[[ TASK DATA, beginning ]]
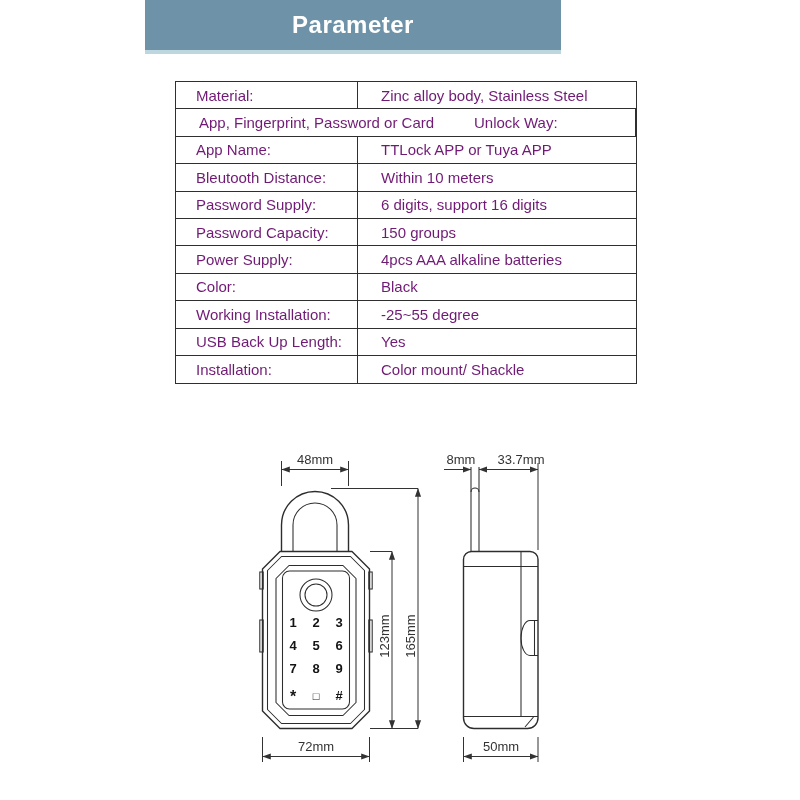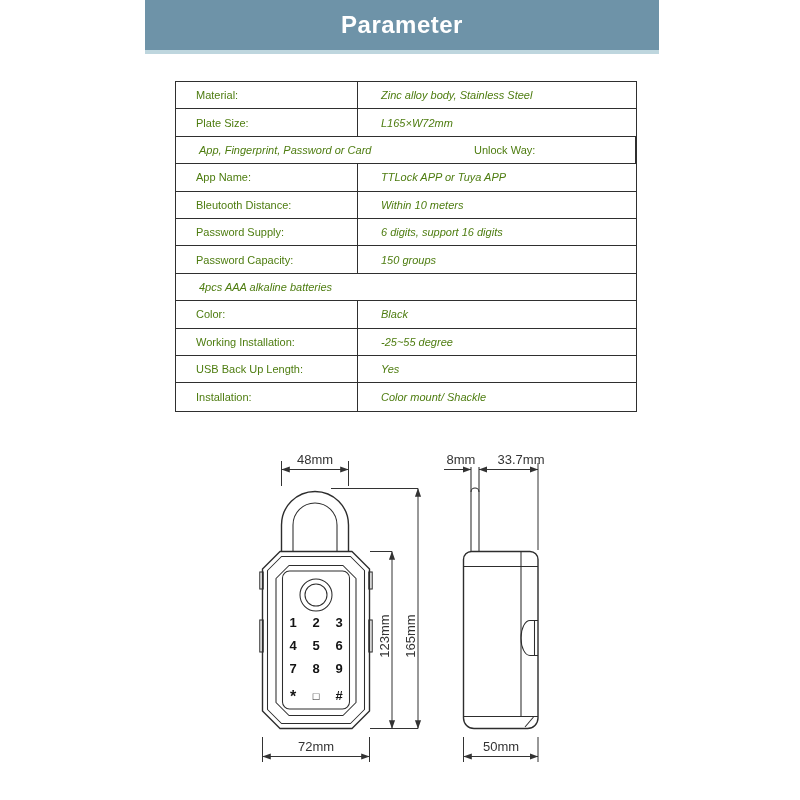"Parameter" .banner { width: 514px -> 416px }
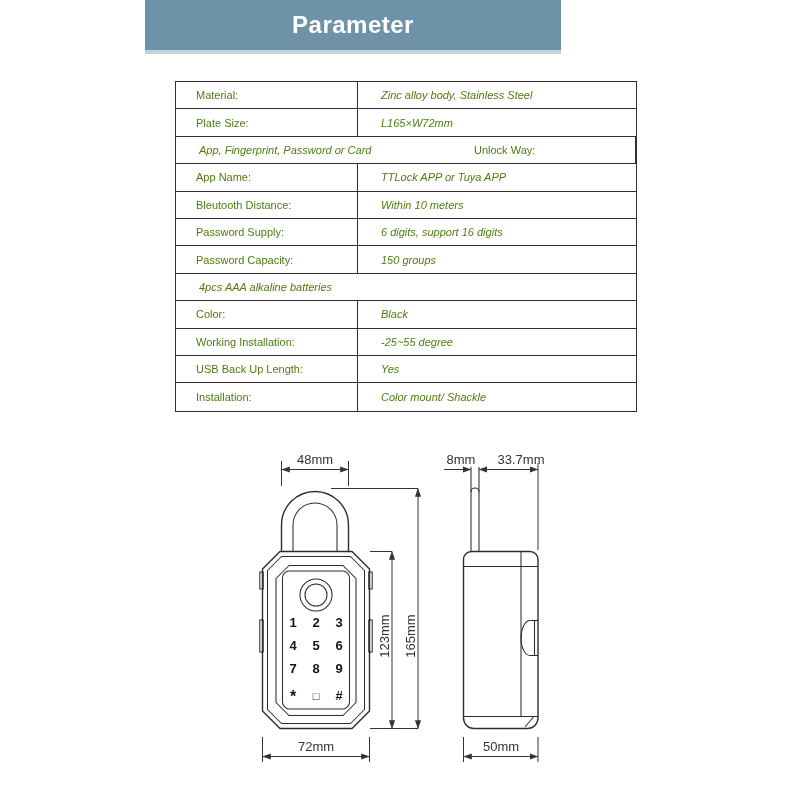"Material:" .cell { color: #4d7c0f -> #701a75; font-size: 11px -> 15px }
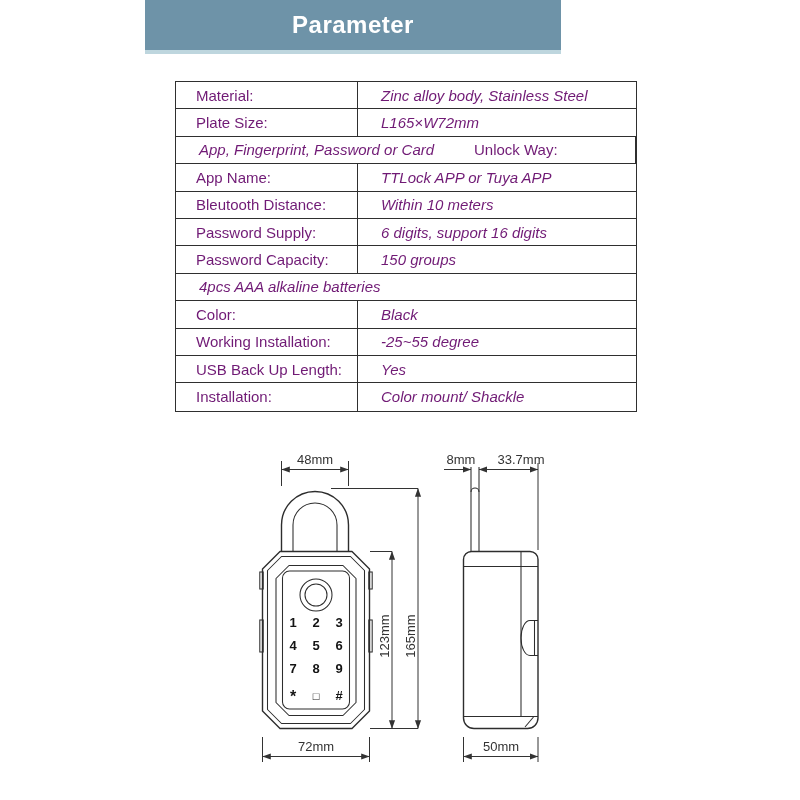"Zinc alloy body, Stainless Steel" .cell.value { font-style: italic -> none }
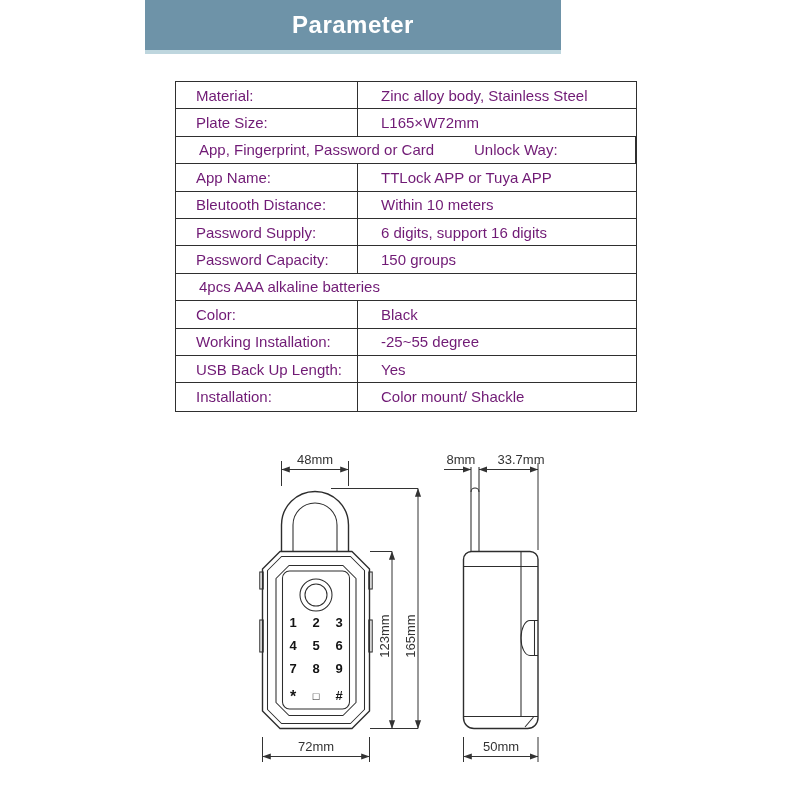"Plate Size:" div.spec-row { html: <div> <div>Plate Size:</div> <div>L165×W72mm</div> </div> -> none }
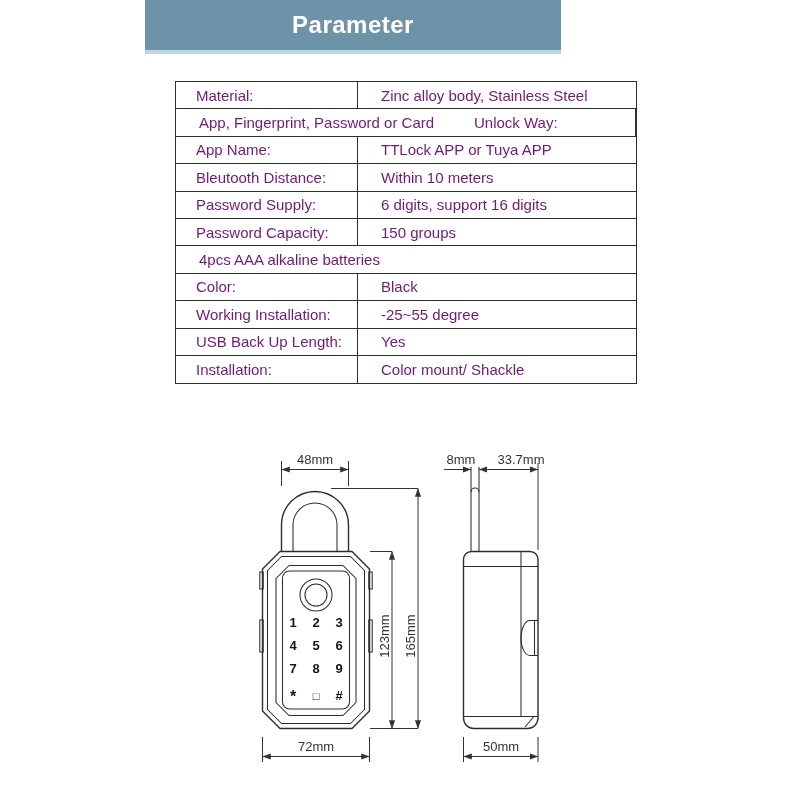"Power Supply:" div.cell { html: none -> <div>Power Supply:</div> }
[[ TASK DATA, end ]]
[[ TASK DATA, beginning ]]
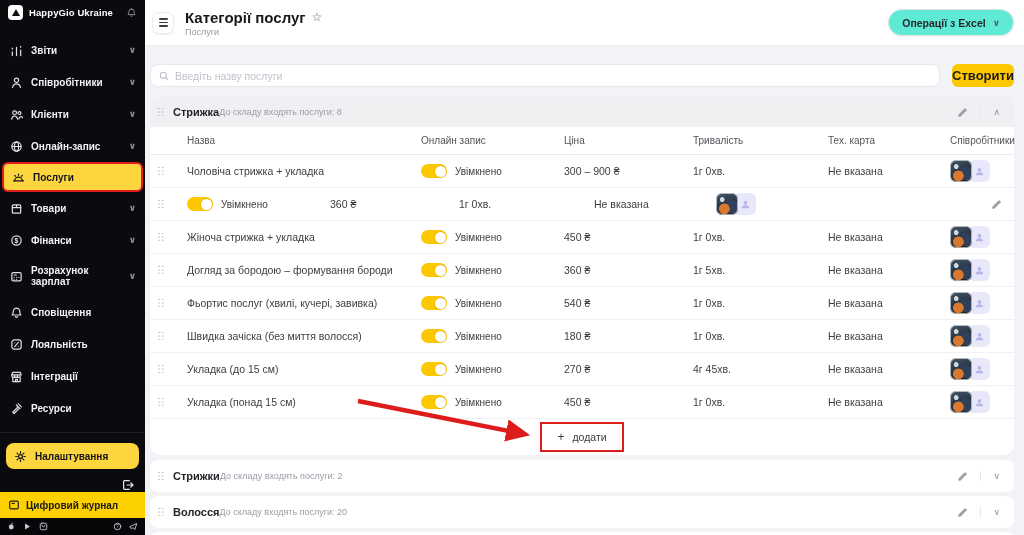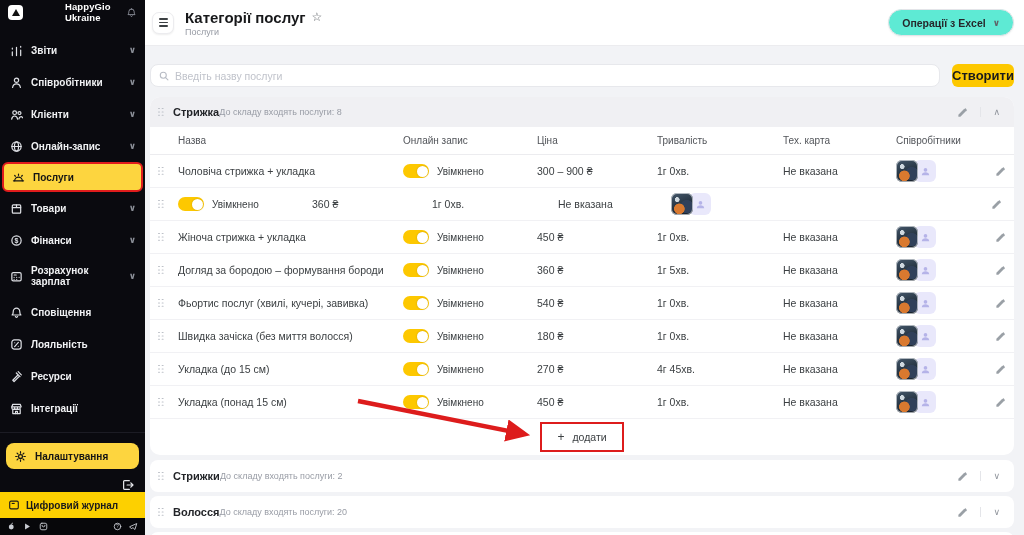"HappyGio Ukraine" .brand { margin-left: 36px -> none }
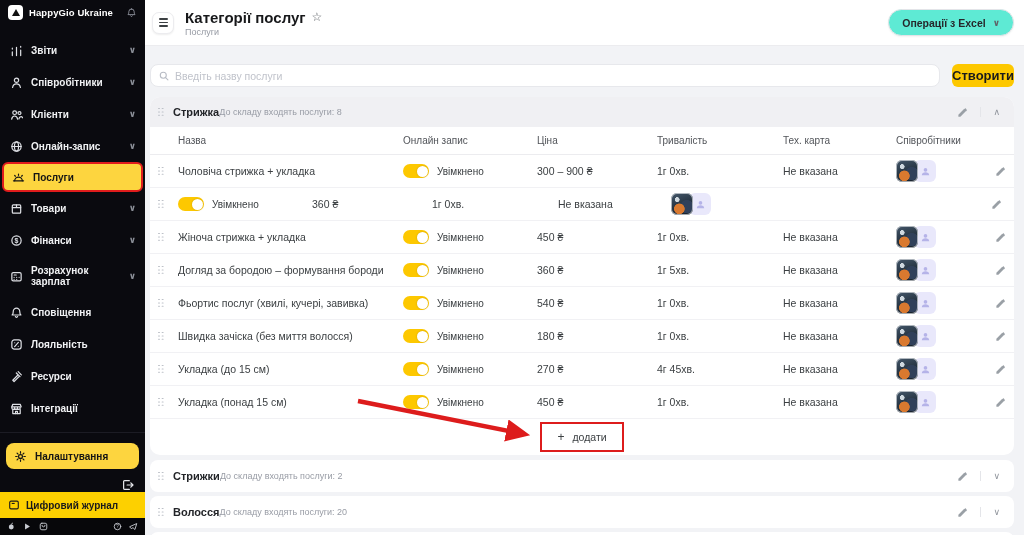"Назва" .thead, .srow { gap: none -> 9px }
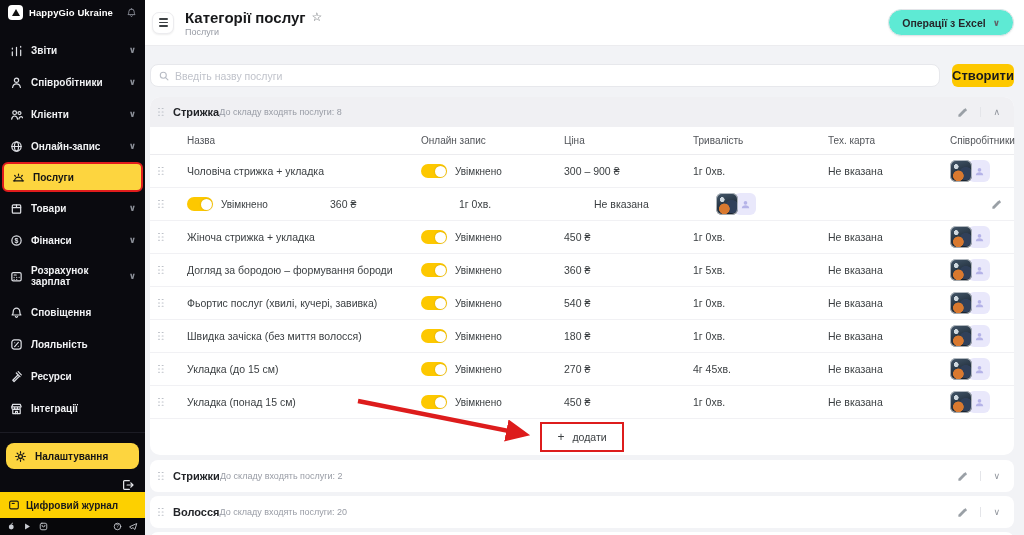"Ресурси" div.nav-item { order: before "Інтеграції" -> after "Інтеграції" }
[[ TASK DATA, end ]]
> [INSTRUCTIONS FOR THE TASK]: From the line with "color: #4d7c0f ->" up to and including the line with "html: none ->" above, retype every line exactly and nothing more; leave out the pictures.

> [ANSWER FOR THIS EXERCISE]:
"Material:" .cell { color: #4d7c0f -> #701a75; font-size: 11px -> 15px }
"Zinc alloy body, Stainless Steel" .cell.value { font-style: italic -> none }
"Plate Size:" div.spec-row { html: <div> <div>Plate Size:</div> <div>L165×W72mm</div> </div> -> none }
"Power Supply:" div.cell { html: none -> <div>Power Supply:</div> }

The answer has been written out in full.